Your task: Could you filter the data below down to the lines that hold the word "space"?

**** Data ****

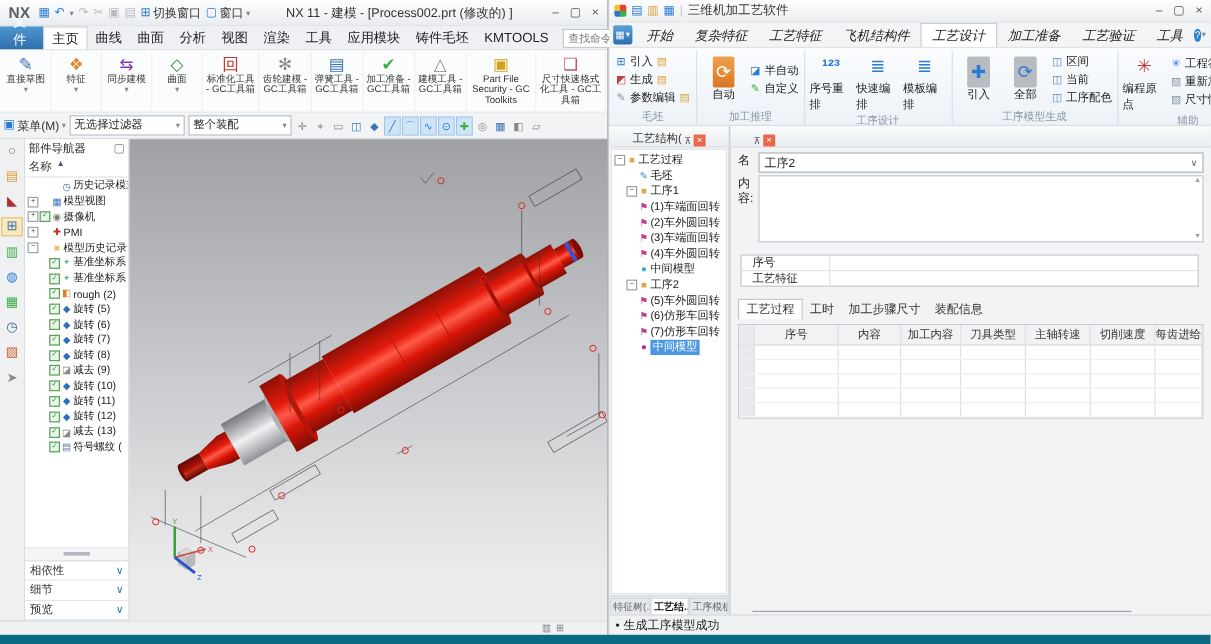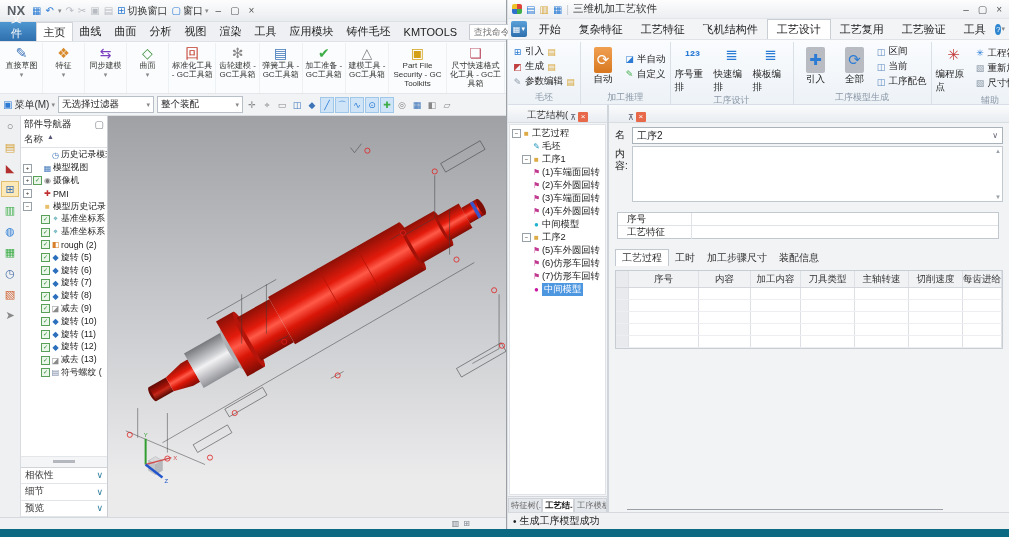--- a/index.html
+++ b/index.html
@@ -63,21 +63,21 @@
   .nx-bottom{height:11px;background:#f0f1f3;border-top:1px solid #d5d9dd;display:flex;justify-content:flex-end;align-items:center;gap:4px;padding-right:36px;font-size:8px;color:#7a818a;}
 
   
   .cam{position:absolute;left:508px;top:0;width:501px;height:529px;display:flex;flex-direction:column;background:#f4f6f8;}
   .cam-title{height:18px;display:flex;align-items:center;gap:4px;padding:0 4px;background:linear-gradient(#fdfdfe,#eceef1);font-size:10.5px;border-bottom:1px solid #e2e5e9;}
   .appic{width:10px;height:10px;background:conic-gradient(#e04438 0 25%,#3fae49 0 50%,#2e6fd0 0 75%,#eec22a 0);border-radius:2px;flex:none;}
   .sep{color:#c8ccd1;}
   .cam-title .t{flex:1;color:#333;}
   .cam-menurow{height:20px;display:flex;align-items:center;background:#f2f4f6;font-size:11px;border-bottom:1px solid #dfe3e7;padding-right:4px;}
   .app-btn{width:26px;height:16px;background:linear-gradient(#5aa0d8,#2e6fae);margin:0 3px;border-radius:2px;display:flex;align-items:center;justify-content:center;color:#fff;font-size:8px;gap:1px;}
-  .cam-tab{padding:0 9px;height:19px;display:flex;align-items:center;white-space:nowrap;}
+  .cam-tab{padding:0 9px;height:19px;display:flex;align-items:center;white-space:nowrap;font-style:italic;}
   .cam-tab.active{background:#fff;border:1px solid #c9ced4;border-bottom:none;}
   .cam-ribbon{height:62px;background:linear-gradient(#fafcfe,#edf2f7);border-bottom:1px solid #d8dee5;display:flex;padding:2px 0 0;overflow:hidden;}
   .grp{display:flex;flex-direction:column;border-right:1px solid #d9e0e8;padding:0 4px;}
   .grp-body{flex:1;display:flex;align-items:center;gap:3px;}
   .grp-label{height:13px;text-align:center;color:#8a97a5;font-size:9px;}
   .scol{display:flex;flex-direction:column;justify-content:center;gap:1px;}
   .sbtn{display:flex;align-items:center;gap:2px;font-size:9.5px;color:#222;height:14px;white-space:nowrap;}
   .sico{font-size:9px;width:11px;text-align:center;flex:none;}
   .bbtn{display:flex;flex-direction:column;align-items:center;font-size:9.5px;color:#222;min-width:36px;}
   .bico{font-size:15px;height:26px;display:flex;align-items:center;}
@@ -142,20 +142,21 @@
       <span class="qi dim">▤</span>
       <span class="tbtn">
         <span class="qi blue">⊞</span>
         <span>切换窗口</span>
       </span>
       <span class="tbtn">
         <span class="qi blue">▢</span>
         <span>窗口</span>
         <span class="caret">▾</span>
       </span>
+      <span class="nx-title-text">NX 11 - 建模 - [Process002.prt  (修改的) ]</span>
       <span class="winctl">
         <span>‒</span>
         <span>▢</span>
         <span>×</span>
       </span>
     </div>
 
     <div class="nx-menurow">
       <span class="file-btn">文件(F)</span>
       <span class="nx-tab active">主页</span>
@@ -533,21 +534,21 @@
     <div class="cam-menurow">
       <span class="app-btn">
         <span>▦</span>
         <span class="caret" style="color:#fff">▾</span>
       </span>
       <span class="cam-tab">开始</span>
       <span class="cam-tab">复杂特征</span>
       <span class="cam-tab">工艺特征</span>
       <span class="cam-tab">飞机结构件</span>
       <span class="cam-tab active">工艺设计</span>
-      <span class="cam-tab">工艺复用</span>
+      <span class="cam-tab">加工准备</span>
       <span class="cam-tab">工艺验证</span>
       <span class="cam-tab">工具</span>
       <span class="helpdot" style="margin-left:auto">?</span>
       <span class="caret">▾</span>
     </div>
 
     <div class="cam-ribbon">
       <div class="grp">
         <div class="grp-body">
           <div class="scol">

****

Exercise answer:
-  .cam-tab{padding:0 9px;height:19px;display:flex;align-items:center;white-space:nowrap;}
+  .cam-tab{padding:0 9px;height:19px;display:flex;align-items:center;white-space:nowrap;font-style:italic;}
   .sbtn{display:flex;align-items:center;gap:2px;font-size:9.5px;color:#222;height:14px;white-space:nowrap;}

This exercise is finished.